● **TASK OBJECTIVE**:
Check every line of the records below for the string "necessari" and copy the ones that have it.

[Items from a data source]

[Start of Attachment]

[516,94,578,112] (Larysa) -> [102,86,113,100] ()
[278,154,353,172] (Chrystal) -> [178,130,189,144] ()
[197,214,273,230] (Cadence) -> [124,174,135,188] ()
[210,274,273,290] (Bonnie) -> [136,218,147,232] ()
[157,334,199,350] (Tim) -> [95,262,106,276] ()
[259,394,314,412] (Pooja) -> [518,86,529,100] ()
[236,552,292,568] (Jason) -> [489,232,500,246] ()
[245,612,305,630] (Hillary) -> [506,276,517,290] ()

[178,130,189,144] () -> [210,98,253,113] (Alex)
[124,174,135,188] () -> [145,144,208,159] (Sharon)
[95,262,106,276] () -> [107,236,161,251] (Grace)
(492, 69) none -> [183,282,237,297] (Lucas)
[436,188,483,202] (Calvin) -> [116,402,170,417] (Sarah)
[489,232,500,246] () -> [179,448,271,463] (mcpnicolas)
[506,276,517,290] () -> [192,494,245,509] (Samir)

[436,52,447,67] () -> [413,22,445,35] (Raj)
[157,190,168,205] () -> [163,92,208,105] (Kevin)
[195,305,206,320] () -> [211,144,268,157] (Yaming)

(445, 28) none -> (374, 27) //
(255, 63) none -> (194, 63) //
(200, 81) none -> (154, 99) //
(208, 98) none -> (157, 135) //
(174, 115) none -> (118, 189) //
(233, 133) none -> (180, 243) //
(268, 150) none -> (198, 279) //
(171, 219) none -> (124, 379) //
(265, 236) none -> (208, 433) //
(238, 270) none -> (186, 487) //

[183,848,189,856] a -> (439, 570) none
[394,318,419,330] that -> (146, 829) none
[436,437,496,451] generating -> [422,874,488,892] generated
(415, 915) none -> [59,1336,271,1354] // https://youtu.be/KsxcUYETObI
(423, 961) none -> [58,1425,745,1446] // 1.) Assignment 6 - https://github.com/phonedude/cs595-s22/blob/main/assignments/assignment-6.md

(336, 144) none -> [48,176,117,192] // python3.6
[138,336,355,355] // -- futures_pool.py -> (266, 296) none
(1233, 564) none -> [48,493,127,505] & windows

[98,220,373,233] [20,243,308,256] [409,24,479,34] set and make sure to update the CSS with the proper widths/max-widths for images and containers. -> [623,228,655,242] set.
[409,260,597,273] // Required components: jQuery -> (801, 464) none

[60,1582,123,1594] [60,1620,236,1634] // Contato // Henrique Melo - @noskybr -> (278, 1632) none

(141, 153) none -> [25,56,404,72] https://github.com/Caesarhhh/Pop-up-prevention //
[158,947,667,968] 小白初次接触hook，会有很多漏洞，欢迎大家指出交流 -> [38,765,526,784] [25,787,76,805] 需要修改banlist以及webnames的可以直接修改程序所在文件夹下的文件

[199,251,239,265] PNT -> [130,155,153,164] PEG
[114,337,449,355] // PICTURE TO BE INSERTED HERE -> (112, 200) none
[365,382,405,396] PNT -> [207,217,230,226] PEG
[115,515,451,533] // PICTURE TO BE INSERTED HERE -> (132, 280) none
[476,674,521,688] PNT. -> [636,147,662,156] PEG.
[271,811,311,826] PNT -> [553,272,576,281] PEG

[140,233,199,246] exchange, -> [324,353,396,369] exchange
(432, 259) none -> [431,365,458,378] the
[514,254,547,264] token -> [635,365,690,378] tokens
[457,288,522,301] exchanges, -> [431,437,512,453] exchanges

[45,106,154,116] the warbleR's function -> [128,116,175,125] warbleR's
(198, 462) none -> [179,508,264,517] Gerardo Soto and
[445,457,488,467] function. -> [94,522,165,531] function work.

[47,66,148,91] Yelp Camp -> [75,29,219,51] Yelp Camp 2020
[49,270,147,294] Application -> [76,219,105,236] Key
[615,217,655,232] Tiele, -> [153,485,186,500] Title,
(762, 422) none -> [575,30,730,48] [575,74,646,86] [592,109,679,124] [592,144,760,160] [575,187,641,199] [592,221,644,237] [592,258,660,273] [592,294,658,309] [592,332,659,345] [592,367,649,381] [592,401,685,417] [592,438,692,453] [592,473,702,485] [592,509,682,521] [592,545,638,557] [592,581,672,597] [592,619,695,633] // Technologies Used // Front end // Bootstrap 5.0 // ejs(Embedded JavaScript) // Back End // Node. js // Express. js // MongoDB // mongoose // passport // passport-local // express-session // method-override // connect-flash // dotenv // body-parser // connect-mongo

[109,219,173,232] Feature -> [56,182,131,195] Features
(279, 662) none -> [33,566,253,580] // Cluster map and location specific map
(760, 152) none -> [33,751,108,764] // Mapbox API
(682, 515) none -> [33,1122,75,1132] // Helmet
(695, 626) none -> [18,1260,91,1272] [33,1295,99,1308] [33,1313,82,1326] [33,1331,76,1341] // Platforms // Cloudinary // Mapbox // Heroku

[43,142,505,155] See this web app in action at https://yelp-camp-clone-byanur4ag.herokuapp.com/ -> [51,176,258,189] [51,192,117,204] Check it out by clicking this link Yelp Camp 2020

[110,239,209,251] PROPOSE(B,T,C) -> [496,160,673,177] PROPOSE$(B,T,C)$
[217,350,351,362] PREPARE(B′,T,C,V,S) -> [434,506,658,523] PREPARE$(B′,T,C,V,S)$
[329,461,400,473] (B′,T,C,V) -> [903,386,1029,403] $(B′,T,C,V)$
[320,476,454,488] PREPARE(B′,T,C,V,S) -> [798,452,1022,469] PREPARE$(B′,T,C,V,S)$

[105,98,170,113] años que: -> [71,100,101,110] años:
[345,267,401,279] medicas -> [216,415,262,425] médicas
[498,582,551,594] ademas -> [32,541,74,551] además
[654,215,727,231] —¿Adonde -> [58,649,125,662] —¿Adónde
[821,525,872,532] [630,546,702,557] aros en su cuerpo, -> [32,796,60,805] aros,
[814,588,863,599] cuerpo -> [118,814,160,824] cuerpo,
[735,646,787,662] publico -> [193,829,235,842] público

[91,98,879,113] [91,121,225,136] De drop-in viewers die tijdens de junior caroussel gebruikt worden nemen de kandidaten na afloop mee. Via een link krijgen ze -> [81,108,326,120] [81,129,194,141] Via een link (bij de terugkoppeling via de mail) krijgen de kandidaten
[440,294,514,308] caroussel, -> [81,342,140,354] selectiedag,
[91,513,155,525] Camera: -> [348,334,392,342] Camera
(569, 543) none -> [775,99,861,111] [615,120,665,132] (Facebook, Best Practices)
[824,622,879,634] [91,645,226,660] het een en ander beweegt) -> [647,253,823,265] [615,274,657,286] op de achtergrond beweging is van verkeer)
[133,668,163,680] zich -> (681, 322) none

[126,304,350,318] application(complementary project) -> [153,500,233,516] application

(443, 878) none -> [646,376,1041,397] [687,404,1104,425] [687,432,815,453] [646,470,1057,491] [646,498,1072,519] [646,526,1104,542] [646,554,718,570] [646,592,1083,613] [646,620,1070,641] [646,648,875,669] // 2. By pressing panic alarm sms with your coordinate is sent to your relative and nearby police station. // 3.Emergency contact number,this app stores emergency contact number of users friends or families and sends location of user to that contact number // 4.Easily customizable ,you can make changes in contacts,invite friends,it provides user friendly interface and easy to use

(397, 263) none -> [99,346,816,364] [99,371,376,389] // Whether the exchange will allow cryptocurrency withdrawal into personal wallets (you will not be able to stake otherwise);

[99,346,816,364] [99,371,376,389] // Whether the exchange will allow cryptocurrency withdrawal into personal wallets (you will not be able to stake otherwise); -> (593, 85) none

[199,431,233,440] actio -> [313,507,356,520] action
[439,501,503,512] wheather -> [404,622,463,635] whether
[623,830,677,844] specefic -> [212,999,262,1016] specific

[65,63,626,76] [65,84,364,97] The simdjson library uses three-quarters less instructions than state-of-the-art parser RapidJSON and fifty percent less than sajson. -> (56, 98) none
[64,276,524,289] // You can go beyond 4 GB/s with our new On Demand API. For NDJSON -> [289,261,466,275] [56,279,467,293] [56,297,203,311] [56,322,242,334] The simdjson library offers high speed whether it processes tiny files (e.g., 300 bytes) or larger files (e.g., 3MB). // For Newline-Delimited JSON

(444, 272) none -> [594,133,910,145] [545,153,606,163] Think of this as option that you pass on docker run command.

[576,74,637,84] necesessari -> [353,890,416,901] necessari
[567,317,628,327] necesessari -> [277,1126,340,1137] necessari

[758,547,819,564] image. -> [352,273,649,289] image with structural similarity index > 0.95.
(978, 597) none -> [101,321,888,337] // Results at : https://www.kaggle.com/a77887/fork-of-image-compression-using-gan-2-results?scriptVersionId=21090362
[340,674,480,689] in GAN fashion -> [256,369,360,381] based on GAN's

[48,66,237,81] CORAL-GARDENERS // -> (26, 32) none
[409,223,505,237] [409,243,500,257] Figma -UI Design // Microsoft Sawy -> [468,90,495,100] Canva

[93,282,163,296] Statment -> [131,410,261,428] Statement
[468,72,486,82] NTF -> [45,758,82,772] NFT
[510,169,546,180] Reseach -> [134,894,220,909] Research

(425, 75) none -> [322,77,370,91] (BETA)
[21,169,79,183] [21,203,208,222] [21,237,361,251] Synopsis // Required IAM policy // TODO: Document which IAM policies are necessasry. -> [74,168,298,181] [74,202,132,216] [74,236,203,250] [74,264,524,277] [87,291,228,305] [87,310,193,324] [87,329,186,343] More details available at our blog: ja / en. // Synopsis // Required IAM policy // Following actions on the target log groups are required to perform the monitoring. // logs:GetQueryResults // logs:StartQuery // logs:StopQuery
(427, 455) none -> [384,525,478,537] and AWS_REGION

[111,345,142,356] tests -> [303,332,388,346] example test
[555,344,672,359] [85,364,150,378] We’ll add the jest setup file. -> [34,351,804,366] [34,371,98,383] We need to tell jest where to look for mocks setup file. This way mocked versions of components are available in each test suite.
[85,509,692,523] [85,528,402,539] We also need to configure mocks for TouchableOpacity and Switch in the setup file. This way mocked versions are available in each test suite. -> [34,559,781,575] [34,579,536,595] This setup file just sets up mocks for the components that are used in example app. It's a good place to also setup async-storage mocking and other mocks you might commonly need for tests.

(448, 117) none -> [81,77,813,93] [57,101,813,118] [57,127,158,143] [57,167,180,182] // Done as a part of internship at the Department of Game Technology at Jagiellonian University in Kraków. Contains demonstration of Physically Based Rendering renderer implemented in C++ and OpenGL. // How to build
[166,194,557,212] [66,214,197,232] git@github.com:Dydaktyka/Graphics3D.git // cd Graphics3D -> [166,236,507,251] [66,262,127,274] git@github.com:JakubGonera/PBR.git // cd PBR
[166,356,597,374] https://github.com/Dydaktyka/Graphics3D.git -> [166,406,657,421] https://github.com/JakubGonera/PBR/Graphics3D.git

[End of Attachment]

● **SOLUTION TO THE EXERCISE**:
[576,74,637,84] necesessari -> [353,890,416,901] necessari
[567,317,628,327] necesessari -> [277,1126,340,1137] necessari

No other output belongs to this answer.